[Stored data entries]

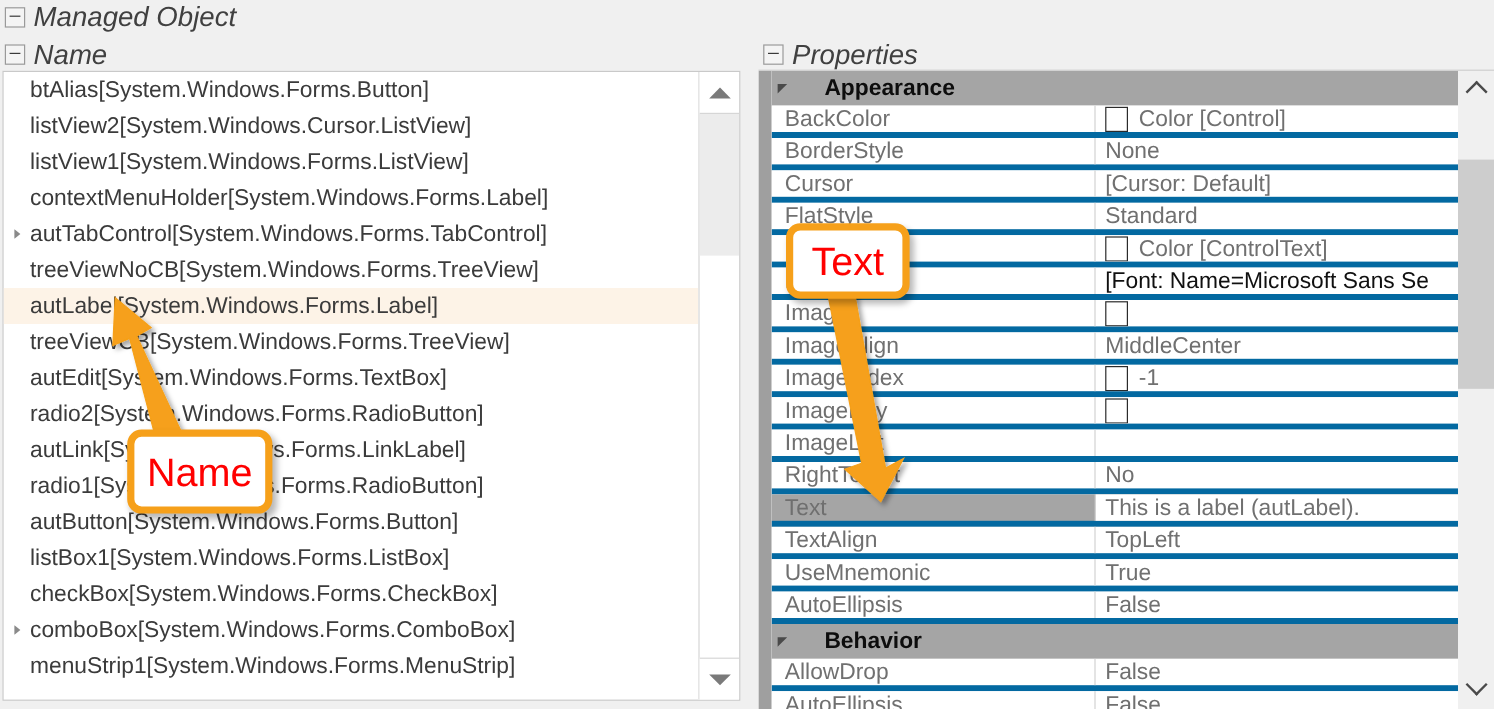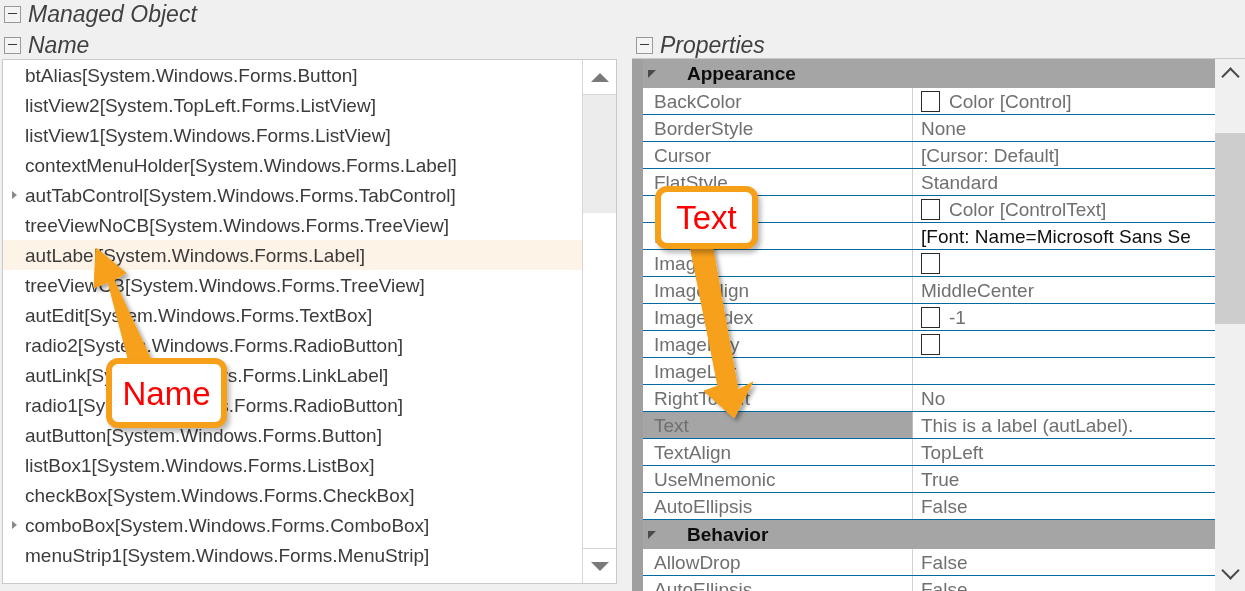"listView2[System.TopLeft.Forms.ListView]" div.tree-label { text: System.TopLeft.Forms.ListView -> System.Windows.Cursor.ListView }
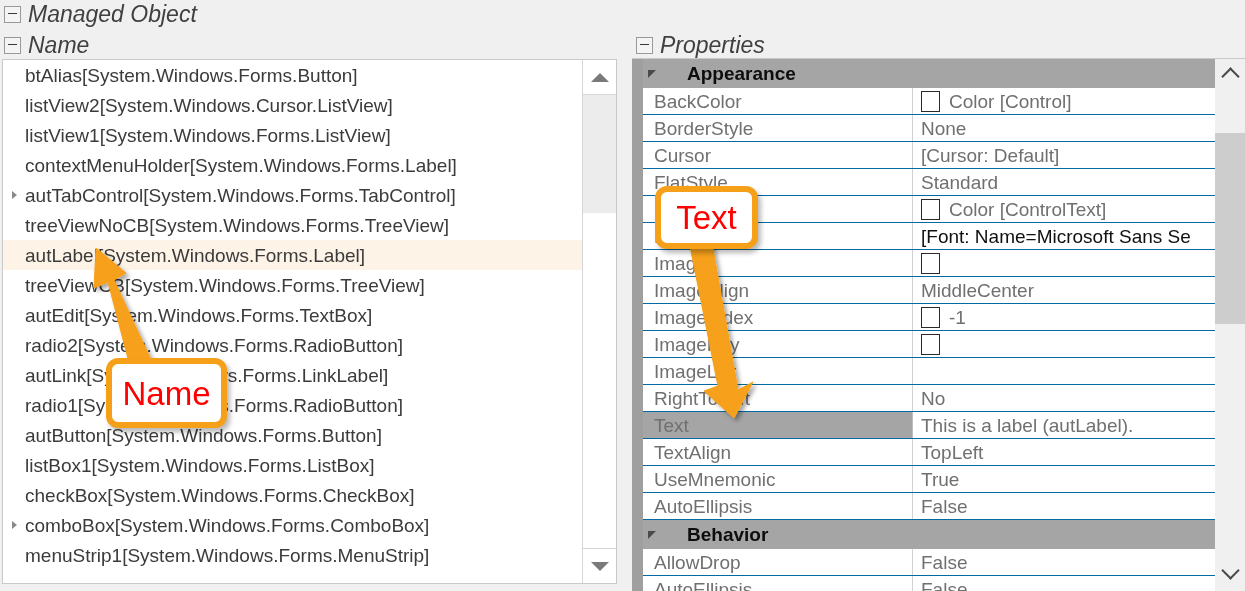"BackColor" .prop-row { border-bottom: 1px solid #0369a1 -> 5px solid #0369a1 }
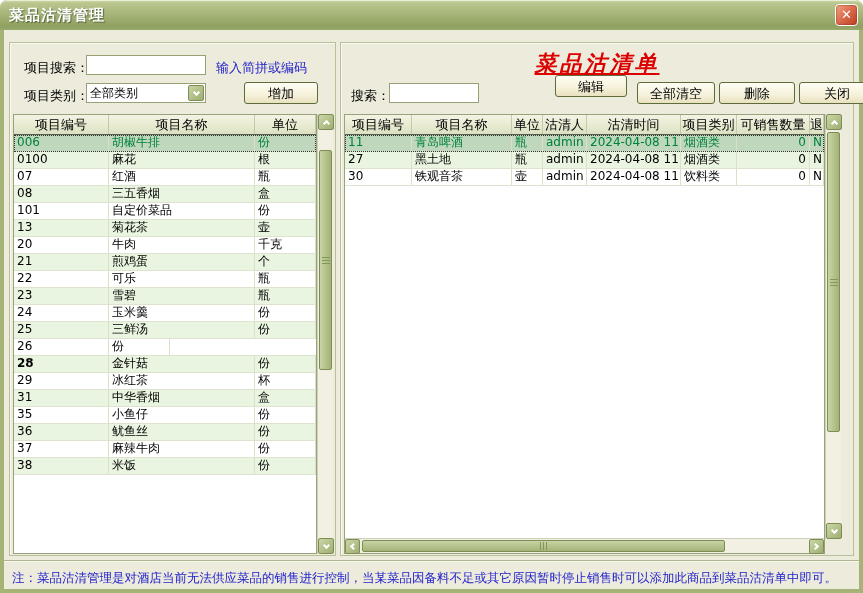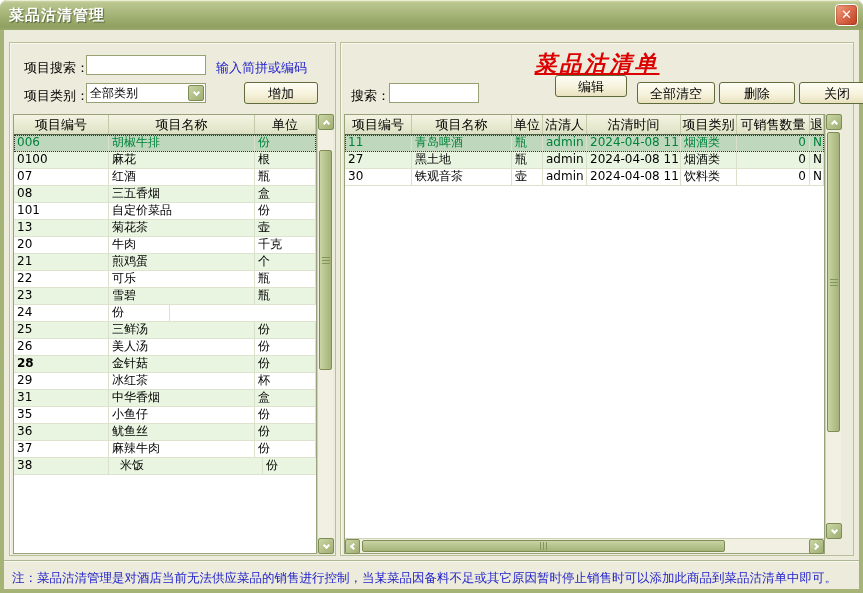"玉米羹" div.td { html: none -> <div>玉米羹</div> }
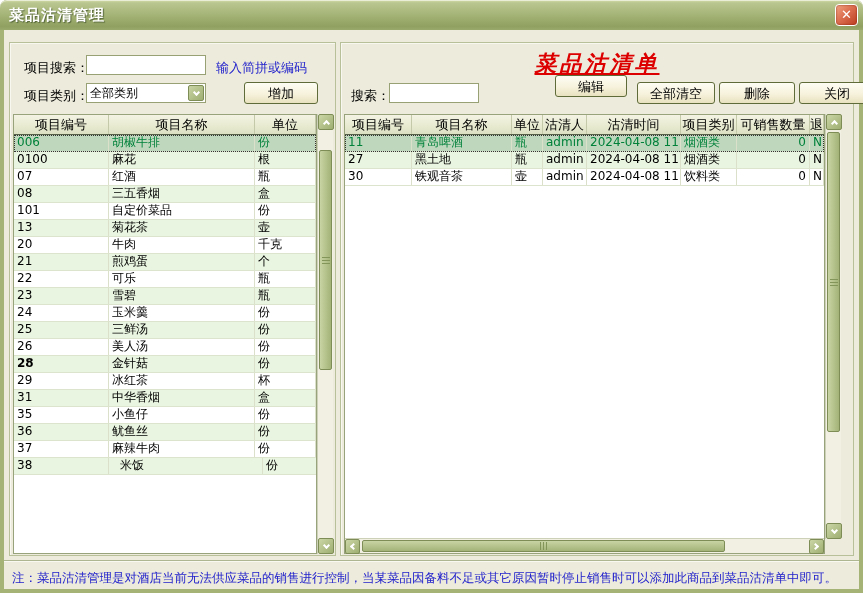"美人汤" div.td { html: <div>美人汤</div> -> none }
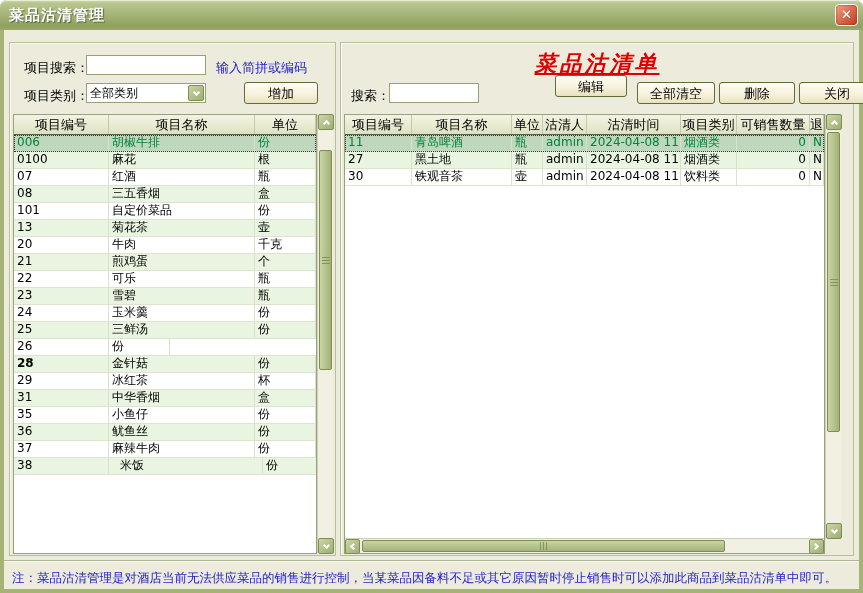"米饭" div.td { margin-left: 8px -> none }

How to complete this task
Without altering anything, output all the lines above but none of the images.

Your response
"listView2[System.TopLeft.Forms.ListView]" div.tree-label { text: System.TopLeft.Forms.ListView -> System.Windows.Cursor.ListView }
"BackColor" .prop-row { border-bottom: 1px solid #0369a1 -> 5px solid #0369a1 }
"玉米羹" div.td { html: none -> <div>玉米羹</div> }
"美人汤" div.td { html: <div>美人汤</div> -> none }
"米饭" div.td { margin-left: 8px -> none }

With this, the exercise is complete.